A grande motivação destes adulteradores das doutrinas bíblicas é a avidez por obter dinheiro, arrancando os recursos que Deus deu aos Seus filhinhos. Em outras palavras, os falsos mestres roubam bênçãos dos fieis utilizando palavras fingidas em histórias emocionantes. Eles blasfemam o caminho da verdade, pois muitos rejeitam o cristianismo verdadeiro por causa desses líderes espirituais fraudulentos.

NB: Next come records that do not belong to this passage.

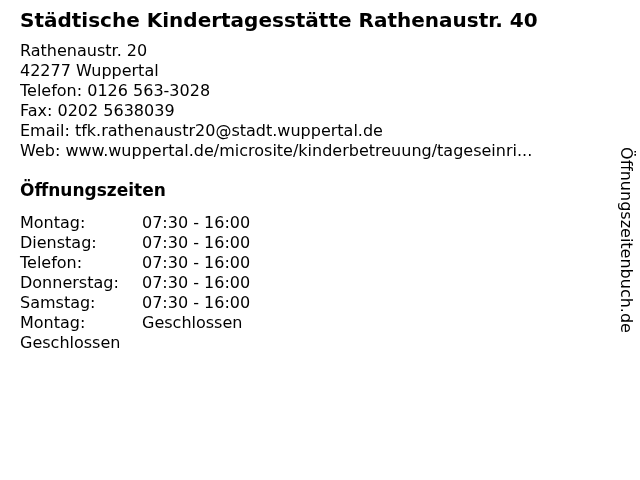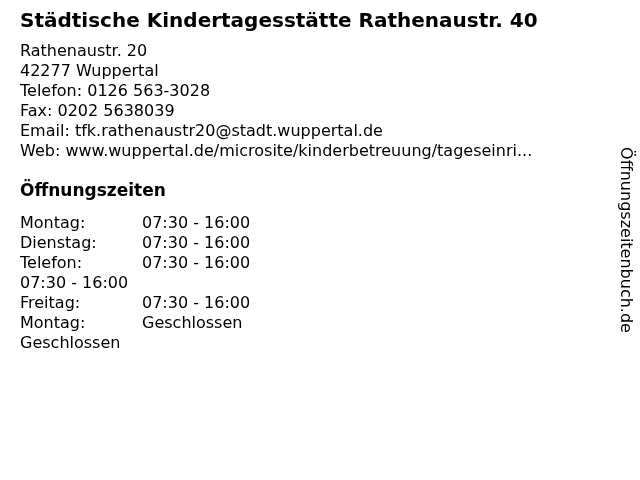--- a/index.html
+++ b/index.html
@@ -102,6 +102,7 @@
       <span class="hours-time">07:30 - 16:00</span>
     </div>
     <div class="hours-row">
+      <span class="hours-day">Donnerstag:</span>
       <span class="hours-time">07:30 - 16:00</span>
     </div>
     <div class="hours-row">

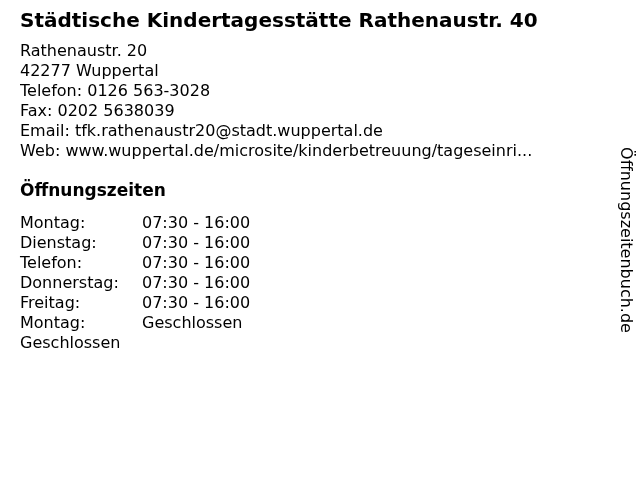--- a/index.html
+++ b/index.html
@@ -106,7 +106,7 @@
       <span class="hours-time">07:30 - 16:00</span>
     </div>
     <div class="hours-row">
-      <span class="hours-day">Freitag:</span>
+      <span class="hours-day">Samstag:</span>
       <span class="hours-time">07:30 - 16:00</span>
     </div>
     <div class="hours-row">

Existem exemplos que ilustram os falsos mestres e o que está reservado no futuro para eles (vs. 4-22):
• Os anjos que se apostataram, e se tornaram demônios, serão condenados;
• Os habitantes nos dias de Noé que, por arrogância, não entraram na arca, foram destruídos;
• Os moradores de Sodoma e Gomorra foram consumidos pelo fogo para exemplo ao que vivem impiedosamente;
• Deus livra os piedosos como Ló, mas não pode salvar os perversos. Portanto, os indisciplinados, que seguem os desejos carnais, que são insolentes e arrogantes, receberão retribuição pela injustiça que causaram;
• A Bíblia geralmente não é tão apreciada pelo fato dela condenar a vida injusta do leitor, e descrever o destino de quem se apostata da fé, como Balaão.
Cuide-se para não trilhar pelo caminho dos falsos mestres!
“Senhor, livra-nos dos hereges e apóstatas” – Heber Toth Armí.